Mujia Township (木戛乡 (木戛鄉, Mùjiā Xiāng); ᥛᥫᥒᥰ ᥐᥣᥐᥱ) is a township in Lancang Lahu Autonomous County, Yunnan, China. As of the 2017 census it had a population of 16,113 and an area of 278 km2.

==Etymology==
"Mujia" is a Tai Nuea language name, which means "place like a spoon", written in Tai Le script as ᥛᥫᥒᥰ ᥐᥣᥐᥱ. The original pronunciation is "Mengga", but now evolved to "Mujia". Another said, "Mujia" is a Wa language name, which means "place with many of wild ginger", and written in Wa language as "ndaex glag".

==Administrative division==
As of 2016, the township is divided into six villages:

- Bangli (邦利村)
- Mengnuo (勐糯村)
- Haboma (哈卜吗村)
- Laba (拉巴村)
- Nanliu (南六村)
- Fujiao (富角村)

==Geography==
The township is situated at northwestern Lancang Lahu Autonomous County. The township shares a border with Xuelin Wa Ethnic Township to the west, Shangyun Town and Fubang Township to the east, Ankang Wa Ethnic Township to the north, and Zhutang Township to the south.

There are four major streams in the township, namely the Nanjia Stream (南戛河), Napi Stream (拿丕河), Nanla Stream (南拉河), and Waluoma Stream (瓦洛吗河). They are tributaries of the Black River (黑河).

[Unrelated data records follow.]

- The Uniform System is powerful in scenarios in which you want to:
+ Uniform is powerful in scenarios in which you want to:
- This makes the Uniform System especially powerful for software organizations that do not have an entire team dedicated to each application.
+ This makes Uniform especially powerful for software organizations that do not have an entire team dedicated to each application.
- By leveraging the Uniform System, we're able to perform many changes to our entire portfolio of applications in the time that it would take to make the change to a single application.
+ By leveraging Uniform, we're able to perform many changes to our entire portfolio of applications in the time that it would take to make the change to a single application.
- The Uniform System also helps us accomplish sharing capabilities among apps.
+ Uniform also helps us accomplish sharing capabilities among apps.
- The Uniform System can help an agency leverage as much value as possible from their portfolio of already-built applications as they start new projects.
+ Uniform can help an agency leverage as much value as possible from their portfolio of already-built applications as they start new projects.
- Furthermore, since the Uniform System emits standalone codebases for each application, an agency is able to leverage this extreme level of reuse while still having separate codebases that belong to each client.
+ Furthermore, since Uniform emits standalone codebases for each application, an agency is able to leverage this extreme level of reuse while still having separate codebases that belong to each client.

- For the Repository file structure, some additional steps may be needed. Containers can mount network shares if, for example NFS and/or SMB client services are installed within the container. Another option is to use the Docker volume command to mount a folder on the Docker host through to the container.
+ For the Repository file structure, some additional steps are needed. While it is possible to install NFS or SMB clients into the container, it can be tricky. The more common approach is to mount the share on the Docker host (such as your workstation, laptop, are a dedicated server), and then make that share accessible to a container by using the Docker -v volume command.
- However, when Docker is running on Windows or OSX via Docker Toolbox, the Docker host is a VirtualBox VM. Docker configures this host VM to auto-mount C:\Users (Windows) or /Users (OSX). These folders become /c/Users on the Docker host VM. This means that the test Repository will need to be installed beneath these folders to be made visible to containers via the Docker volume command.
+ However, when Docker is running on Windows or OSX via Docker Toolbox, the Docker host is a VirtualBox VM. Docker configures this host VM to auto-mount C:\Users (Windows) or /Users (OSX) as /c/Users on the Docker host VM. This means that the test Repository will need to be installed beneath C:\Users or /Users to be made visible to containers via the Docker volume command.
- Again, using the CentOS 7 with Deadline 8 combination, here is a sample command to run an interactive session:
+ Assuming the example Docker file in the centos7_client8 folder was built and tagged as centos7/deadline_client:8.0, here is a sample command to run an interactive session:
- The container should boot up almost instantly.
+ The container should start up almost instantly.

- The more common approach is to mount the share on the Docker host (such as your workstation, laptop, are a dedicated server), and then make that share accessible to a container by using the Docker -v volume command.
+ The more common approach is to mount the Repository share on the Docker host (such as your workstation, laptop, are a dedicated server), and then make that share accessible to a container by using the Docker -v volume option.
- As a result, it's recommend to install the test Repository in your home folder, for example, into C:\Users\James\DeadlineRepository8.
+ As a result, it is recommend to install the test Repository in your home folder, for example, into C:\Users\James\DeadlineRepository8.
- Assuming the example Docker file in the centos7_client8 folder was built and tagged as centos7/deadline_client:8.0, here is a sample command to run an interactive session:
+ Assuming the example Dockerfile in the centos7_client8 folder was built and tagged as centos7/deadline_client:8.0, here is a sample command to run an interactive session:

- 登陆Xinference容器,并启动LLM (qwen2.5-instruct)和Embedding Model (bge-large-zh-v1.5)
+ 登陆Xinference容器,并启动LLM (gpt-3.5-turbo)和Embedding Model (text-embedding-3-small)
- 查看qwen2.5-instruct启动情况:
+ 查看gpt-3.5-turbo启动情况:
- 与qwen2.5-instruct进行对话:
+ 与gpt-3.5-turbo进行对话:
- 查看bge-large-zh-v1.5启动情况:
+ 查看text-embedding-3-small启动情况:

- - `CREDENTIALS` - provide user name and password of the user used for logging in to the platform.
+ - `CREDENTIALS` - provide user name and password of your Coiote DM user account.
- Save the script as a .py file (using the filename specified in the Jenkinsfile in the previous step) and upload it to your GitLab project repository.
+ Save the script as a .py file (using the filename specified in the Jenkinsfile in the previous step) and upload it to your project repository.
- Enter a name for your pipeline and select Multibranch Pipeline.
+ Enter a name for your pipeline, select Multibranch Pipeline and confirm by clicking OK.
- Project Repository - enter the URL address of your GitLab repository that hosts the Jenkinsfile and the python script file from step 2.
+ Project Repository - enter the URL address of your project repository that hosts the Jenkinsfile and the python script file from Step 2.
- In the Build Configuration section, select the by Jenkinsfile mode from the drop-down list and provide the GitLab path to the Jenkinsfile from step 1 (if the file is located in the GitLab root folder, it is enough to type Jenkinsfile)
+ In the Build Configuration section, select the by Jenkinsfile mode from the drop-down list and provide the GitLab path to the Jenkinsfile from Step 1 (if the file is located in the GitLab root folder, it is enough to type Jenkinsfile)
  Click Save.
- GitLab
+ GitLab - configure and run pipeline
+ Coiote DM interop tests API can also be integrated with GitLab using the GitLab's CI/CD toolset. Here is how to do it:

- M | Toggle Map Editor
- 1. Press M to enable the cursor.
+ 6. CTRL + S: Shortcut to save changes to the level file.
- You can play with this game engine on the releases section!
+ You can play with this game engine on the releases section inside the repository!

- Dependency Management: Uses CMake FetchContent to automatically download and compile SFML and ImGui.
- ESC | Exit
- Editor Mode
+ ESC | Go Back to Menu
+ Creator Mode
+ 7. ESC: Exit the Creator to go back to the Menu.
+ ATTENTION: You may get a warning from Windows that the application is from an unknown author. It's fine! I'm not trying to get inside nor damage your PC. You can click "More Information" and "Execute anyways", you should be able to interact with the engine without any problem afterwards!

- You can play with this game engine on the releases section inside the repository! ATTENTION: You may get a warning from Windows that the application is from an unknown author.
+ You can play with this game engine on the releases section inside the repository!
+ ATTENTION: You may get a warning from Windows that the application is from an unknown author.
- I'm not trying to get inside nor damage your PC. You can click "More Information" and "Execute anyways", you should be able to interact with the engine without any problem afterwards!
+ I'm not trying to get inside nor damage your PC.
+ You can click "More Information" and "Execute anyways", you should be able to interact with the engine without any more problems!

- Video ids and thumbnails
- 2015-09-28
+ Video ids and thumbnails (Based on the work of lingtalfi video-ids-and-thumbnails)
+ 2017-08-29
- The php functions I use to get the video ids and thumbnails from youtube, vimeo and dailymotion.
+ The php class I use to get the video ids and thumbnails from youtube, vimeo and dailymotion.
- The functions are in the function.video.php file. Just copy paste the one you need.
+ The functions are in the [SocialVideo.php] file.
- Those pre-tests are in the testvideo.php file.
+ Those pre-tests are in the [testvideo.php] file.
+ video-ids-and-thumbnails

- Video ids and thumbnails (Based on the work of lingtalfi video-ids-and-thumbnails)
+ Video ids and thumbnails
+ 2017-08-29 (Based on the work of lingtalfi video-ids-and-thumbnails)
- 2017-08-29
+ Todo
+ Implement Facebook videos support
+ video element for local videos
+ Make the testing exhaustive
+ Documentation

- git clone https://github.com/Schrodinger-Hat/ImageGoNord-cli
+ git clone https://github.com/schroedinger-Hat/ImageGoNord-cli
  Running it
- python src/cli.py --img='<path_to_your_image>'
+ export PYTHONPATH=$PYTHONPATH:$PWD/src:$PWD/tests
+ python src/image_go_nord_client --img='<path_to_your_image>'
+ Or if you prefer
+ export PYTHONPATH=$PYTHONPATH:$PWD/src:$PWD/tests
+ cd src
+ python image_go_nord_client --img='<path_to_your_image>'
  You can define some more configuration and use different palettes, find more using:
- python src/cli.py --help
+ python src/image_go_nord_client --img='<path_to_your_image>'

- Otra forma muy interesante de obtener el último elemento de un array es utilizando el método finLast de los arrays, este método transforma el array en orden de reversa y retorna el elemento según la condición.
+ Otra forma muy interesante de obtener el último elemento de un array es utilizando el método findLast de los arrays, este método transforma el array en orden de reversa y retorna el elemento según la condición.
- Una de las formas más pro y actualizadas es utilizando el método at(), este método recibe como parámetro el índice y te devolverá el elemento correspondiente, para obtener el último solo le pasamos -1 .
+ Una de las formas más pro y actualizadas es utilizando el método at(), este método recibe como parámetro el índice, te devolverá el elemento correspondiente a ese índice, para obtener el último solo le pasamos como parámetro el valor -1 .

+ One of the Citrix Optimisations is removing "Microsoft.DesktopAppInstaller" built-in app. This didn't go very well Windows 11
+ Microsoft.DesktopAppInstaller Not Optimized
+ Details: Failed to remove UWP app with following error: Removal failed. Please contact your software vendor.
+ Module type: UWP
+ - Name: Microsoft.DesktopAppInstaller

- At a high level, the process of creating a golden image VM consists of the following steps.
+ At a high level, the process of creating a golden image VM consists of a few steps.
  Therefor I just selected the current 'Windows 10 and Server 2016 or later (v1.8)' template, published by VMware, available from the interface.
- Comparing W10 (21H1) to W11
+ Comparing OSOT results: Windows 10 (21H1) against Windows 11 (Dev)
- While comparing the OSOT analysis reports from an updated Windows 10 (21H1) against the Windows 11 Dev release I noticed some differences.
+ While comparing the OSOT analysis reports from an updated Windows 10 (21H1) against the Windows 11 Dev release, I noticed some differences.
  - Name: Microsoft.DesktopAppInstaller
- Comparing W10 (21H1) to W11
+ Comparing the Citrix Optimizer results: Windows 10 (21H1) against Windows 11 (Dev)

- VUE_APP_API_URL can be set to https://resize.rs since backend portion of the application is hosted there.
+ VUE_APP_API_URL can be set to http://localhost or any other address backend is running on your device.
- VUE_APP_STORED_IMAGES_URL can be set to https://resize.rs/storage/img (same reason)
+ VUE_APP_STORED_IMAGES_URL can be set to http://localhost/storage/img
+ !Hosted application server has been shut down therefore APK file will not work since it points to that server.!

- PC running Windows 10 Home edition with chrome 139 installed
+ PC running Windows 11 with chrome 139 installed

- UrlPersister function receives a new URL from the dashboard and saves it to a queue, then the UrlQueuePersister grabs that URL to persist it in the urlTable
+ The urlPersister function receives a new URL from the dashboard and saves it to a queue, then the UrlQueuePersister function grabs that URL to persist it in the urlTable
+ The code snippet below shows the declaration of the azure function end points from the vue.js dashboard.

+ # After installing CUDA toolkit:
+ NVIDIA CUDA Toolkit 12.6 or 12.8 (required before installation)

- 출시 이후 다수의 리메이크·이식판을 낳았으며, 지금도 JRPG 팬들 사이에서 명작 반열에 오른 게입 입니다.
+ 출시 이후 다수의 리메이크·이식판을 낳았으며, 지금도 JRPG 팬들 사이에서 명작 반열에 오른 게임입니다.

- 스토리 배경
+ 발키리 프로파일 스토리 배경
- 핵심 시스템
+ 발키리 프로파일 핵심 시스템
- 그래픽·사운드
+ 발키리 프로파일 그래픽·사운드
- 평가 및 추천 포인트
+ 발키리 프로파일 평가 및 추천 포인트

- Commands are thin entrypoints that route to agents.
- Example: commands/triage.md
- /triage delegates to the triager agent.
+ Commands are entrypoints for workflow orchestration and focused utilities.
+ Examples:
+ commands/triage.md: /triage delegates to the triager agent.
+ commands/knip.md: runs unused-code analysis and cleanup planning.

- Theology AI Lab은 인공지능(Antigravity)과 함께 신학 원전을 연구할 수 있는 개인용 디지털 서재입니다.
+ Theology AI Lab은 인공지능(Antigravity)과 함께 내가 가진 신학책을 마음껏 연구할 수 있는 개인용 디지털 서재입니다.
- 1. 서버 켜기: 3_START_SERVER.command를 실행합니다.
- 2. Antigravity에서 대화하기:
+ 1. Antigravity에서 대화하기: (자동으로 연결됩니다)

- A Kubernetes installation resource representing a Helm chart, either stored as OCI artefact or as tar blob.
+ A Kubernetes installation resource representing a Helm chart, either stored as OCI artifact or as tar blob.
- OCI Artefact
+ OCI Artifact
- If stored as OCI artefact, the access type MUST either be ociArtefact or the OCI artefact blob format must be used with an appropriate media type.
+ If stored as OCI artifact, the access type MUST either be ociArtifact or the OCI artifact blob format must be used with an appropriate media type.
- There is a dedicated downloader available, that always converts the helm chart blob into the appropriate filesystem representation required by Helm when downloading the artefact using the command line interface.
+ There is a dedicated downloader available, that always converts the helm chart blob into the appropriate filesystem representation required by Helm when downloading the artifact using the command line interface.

The highest point in the township is Hanima Mountain (哈尼吗山), which, at 2314 m above sea level.

==Economy==
The economy of the township is largest based on agriculture, including farming and pig-breeding. The main crops of the region are grain, followed by corn and wheat. Commercial crops include tea and beans.

==Demographics==

As of 2017, the National Bureau of Statistics of China estimates the township's population now to be 16,113.

Ethnic groups in 2004
| Ethnicity | Population | Percentage |
| Lahu | 16,210 | 97.7% |
| Han | 321 | 1.9% |
| Other | 58 | 0.3% |

==Transportation==
The National Highway G214 passes across the township.